Provided entries Block Start

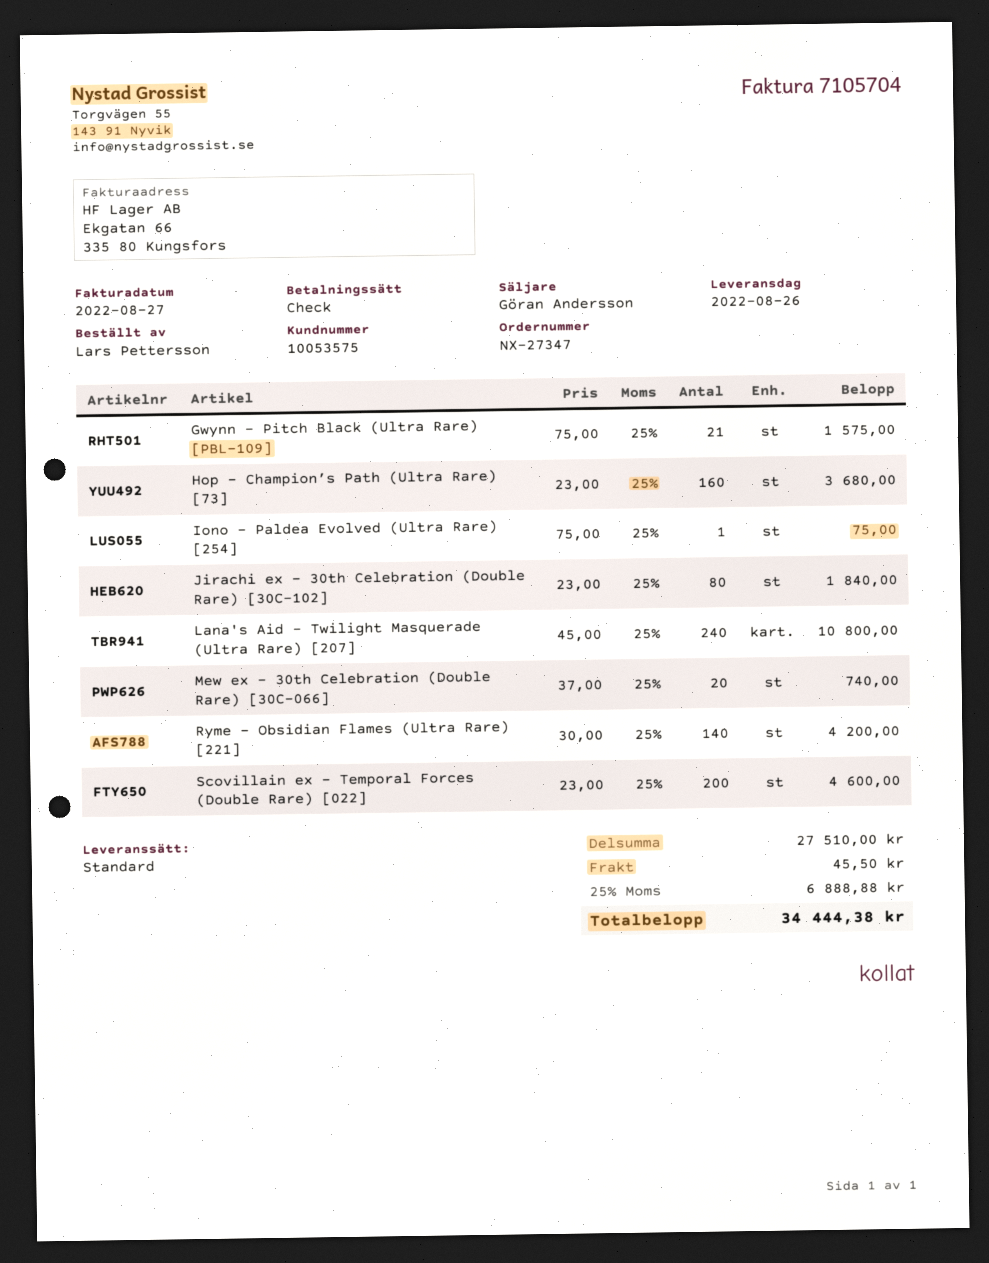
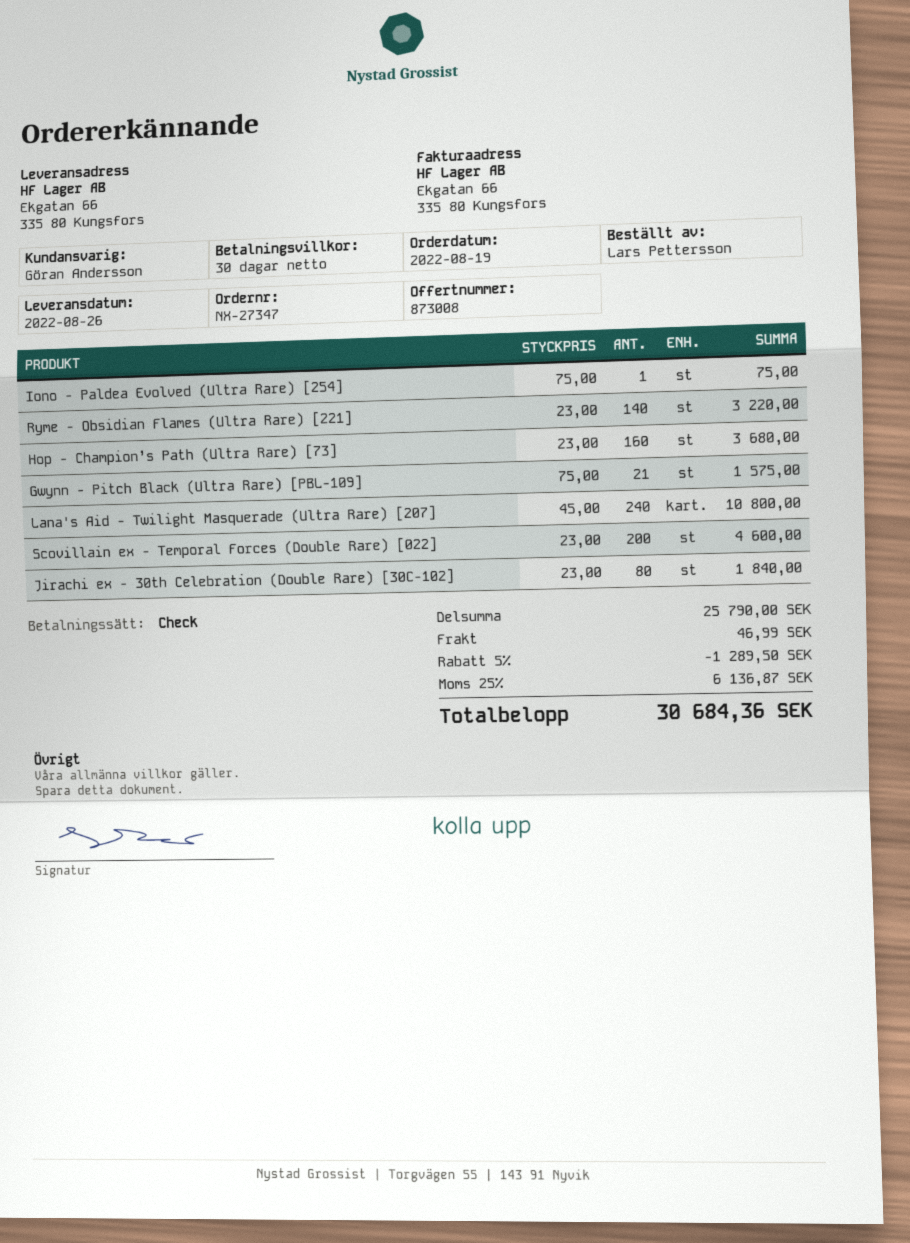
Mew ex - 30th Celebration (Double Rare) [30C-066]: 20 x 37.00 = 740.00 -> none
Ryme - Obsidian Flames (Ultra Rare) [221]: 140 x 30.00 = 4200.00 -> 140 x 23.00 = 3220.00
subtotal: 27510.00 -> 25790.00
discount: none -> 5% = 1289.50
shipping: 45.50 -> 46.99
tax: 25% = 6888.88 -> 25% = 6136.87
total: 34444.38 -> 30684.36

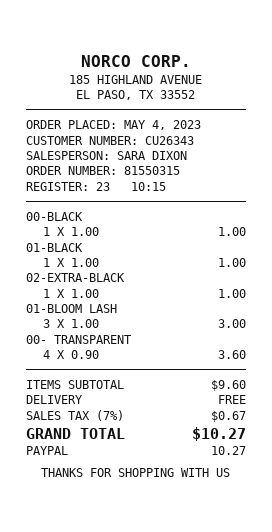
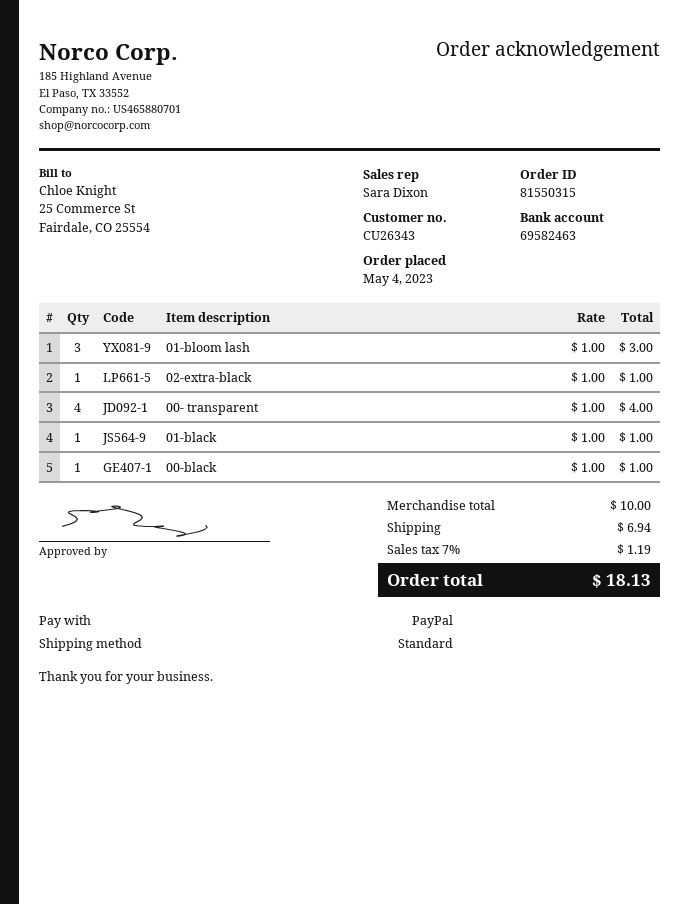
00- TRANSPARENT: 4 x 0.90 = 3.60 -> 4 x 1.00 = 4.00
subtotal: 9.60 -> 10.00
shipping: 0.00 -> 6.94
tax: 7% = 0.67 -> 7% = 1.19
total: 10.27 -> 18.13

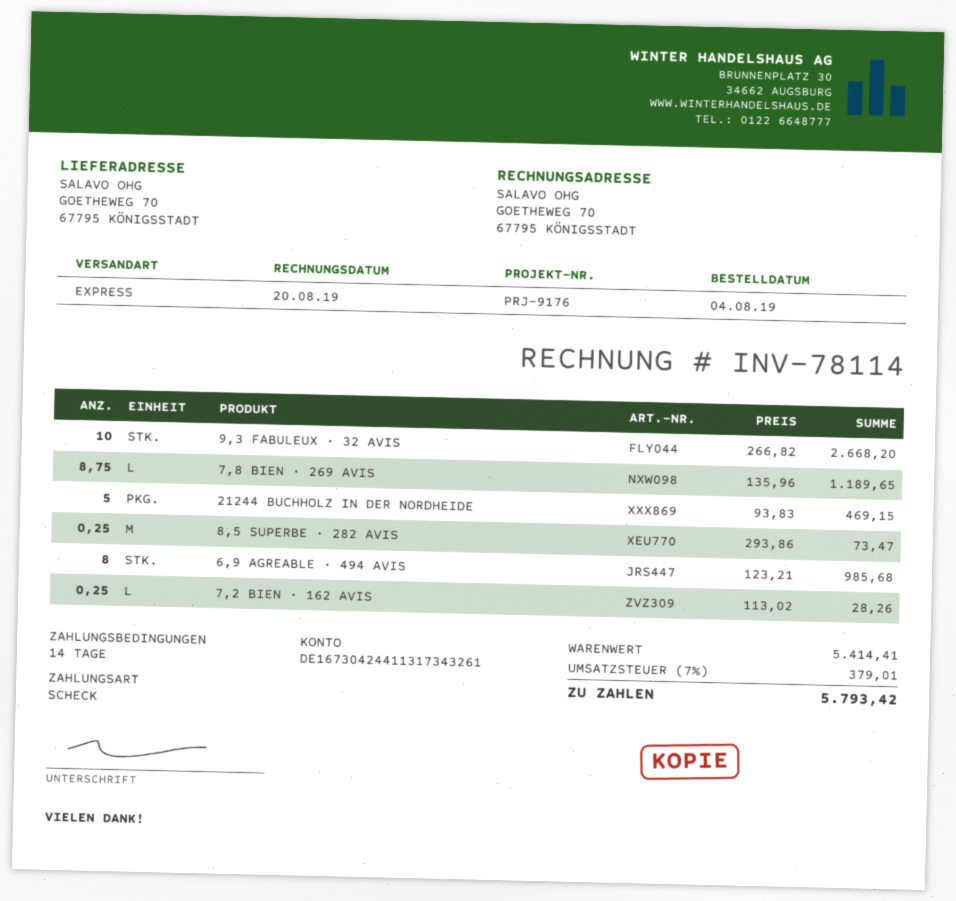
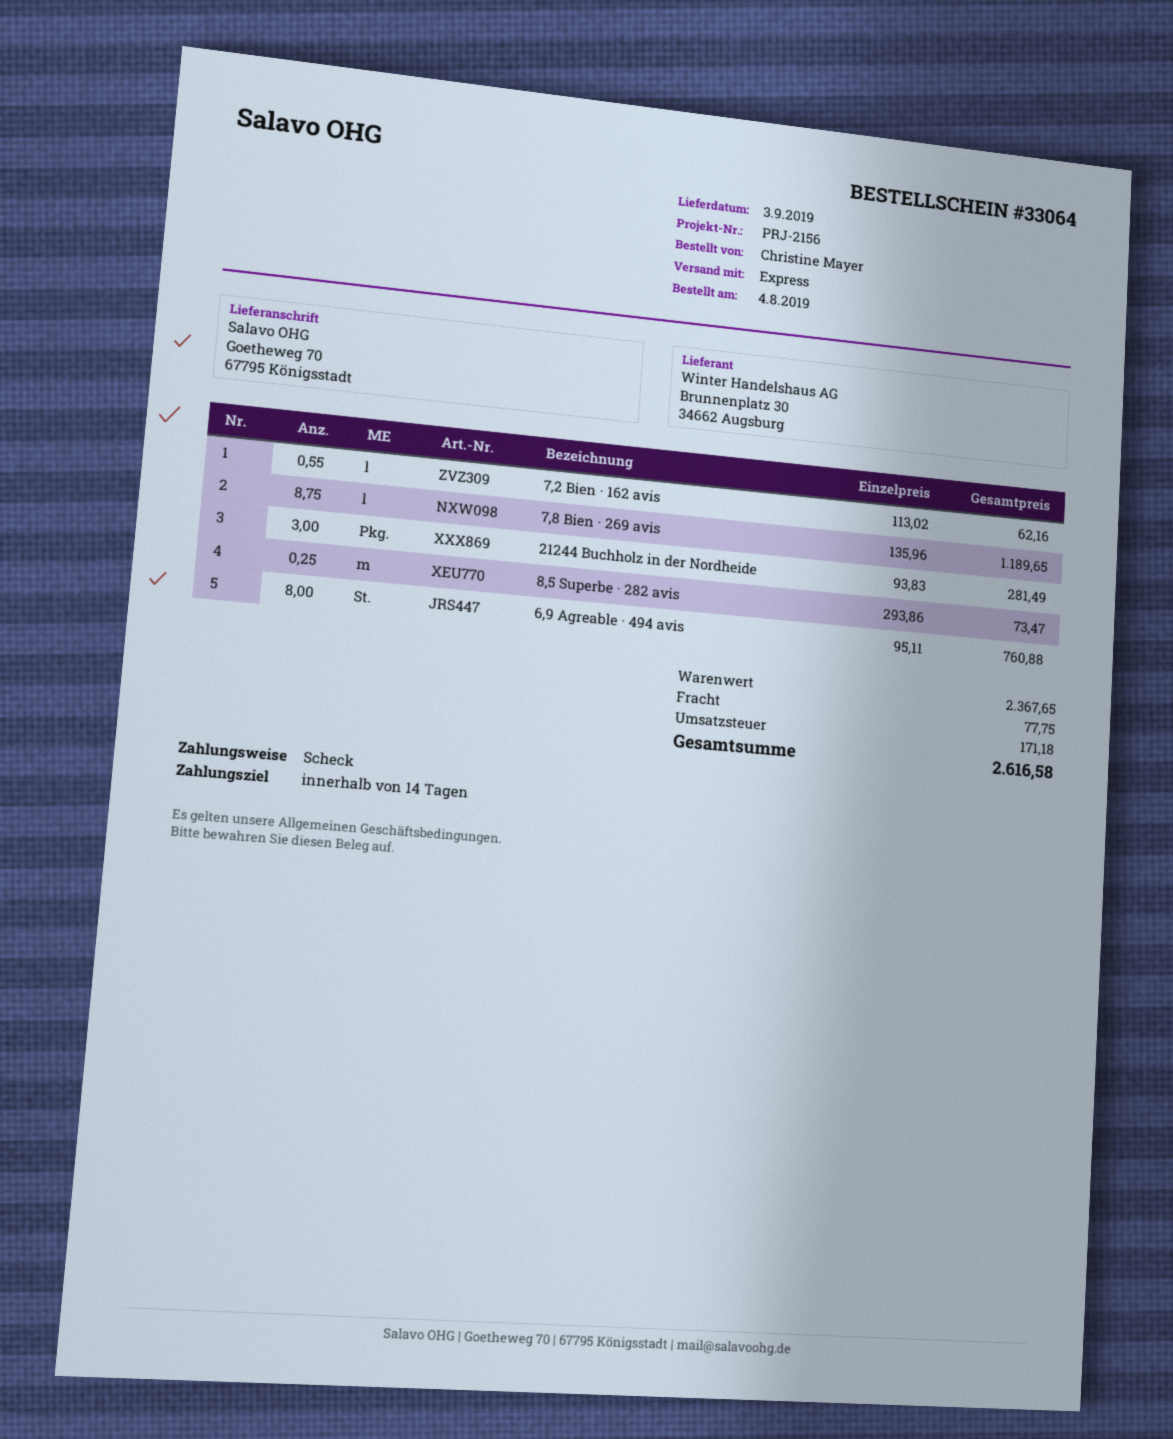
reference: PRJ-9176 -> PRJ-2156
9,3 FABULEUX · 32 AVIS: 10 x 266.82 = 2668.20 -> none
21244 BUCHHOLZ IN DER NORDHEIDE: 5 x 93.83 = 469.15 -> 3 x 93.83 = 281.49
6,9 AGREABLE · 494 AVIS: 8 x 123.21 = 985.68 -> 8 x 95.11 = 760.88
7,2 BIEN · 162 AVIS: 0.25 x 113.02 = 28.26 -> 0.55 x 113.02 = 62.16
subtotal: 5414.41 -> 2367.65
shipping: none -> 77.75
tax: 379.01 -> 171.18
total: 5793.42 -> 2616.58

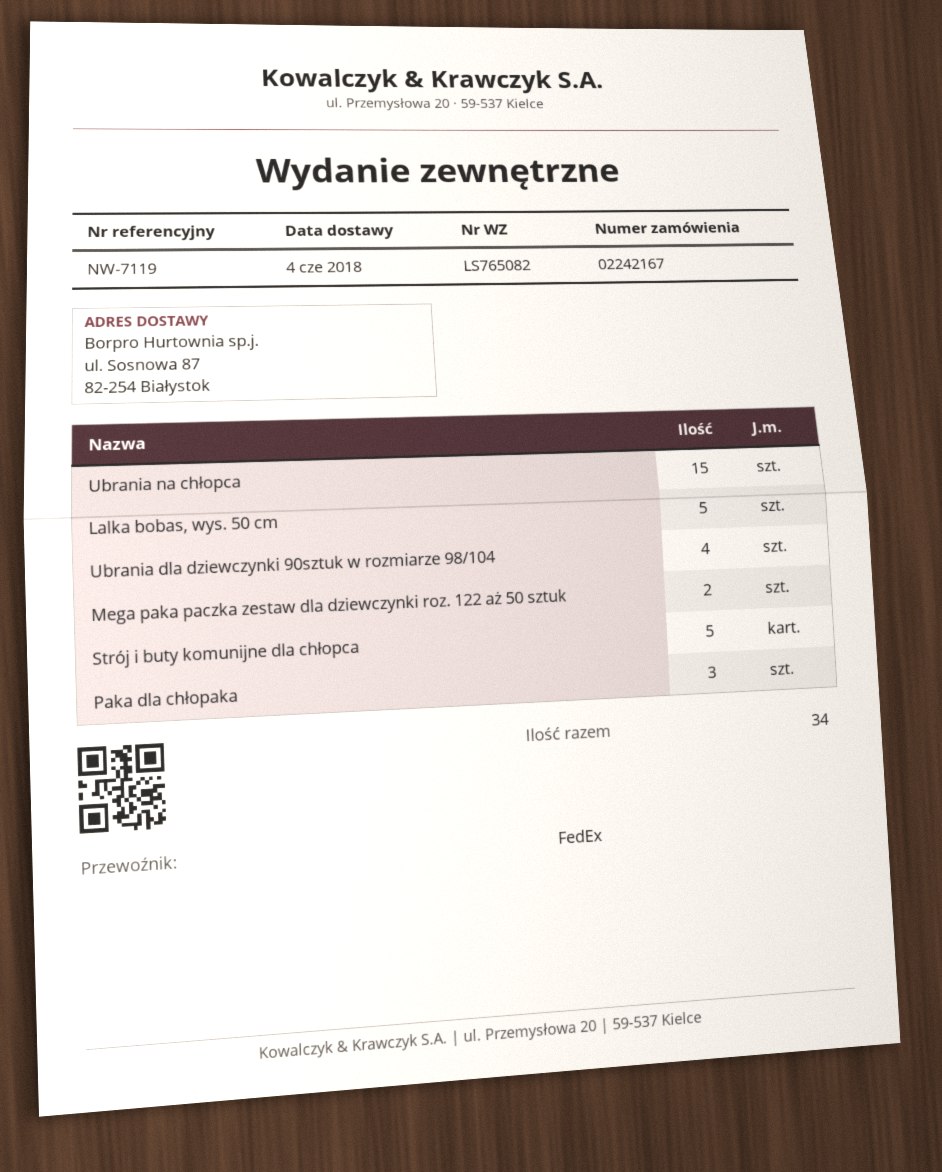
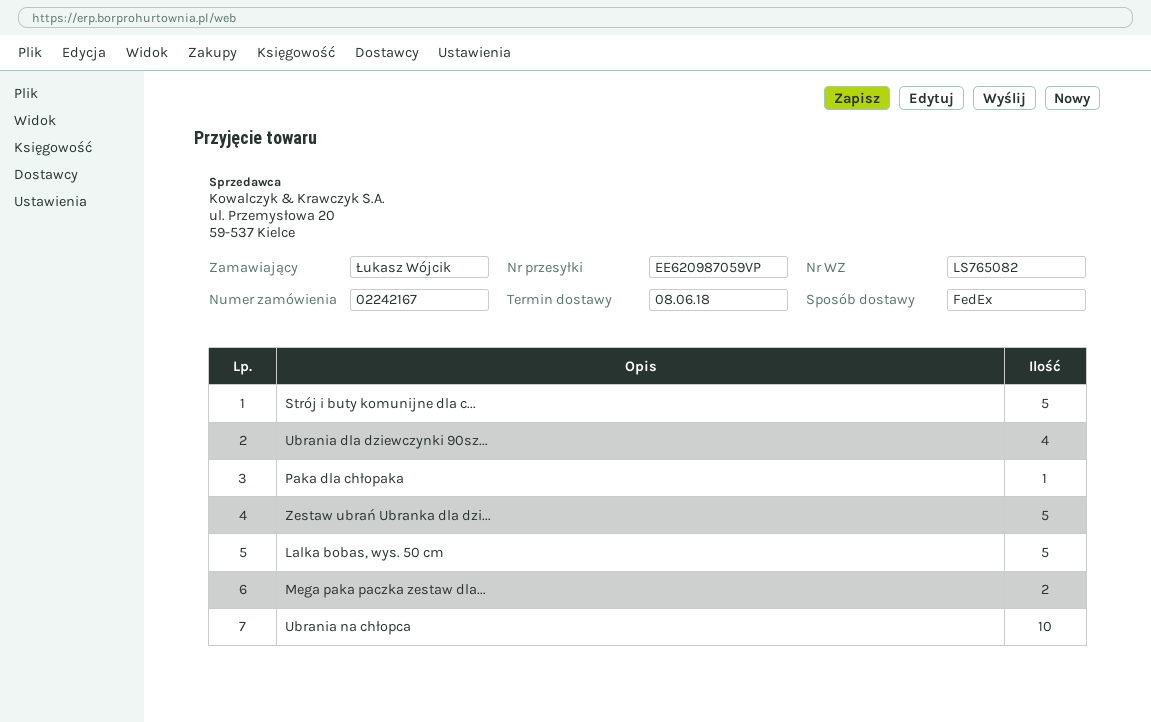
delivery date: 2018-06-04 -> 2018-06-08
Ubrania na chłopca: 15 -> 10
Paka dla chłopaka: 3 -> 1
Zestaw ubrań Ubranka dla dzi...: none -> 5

Provided entries Block End

What this task involves -> Copy nothing but the lines from the top of the data down to the line containing "tax: 25% = 6888.88 -> 25% = 6136.87", and leave the pictures out.

Result ->
Mew ex - 30th Celebration (Double Rare) [30C-066]: 20 x 37.00 = 740.00 -> none
Ryme - Obsidian Flames (Ultra Rare) [221]: 140 x 30.00 = 4200.00 -> 140 x 23.00 = 3220.00
subtotal: 27510.00 -> 25790.00
discount: none -> 5% = 1289.50
shipping: 45.50 -> 46.99
tax: 25% = 6888.88 -> 25% = 6136.87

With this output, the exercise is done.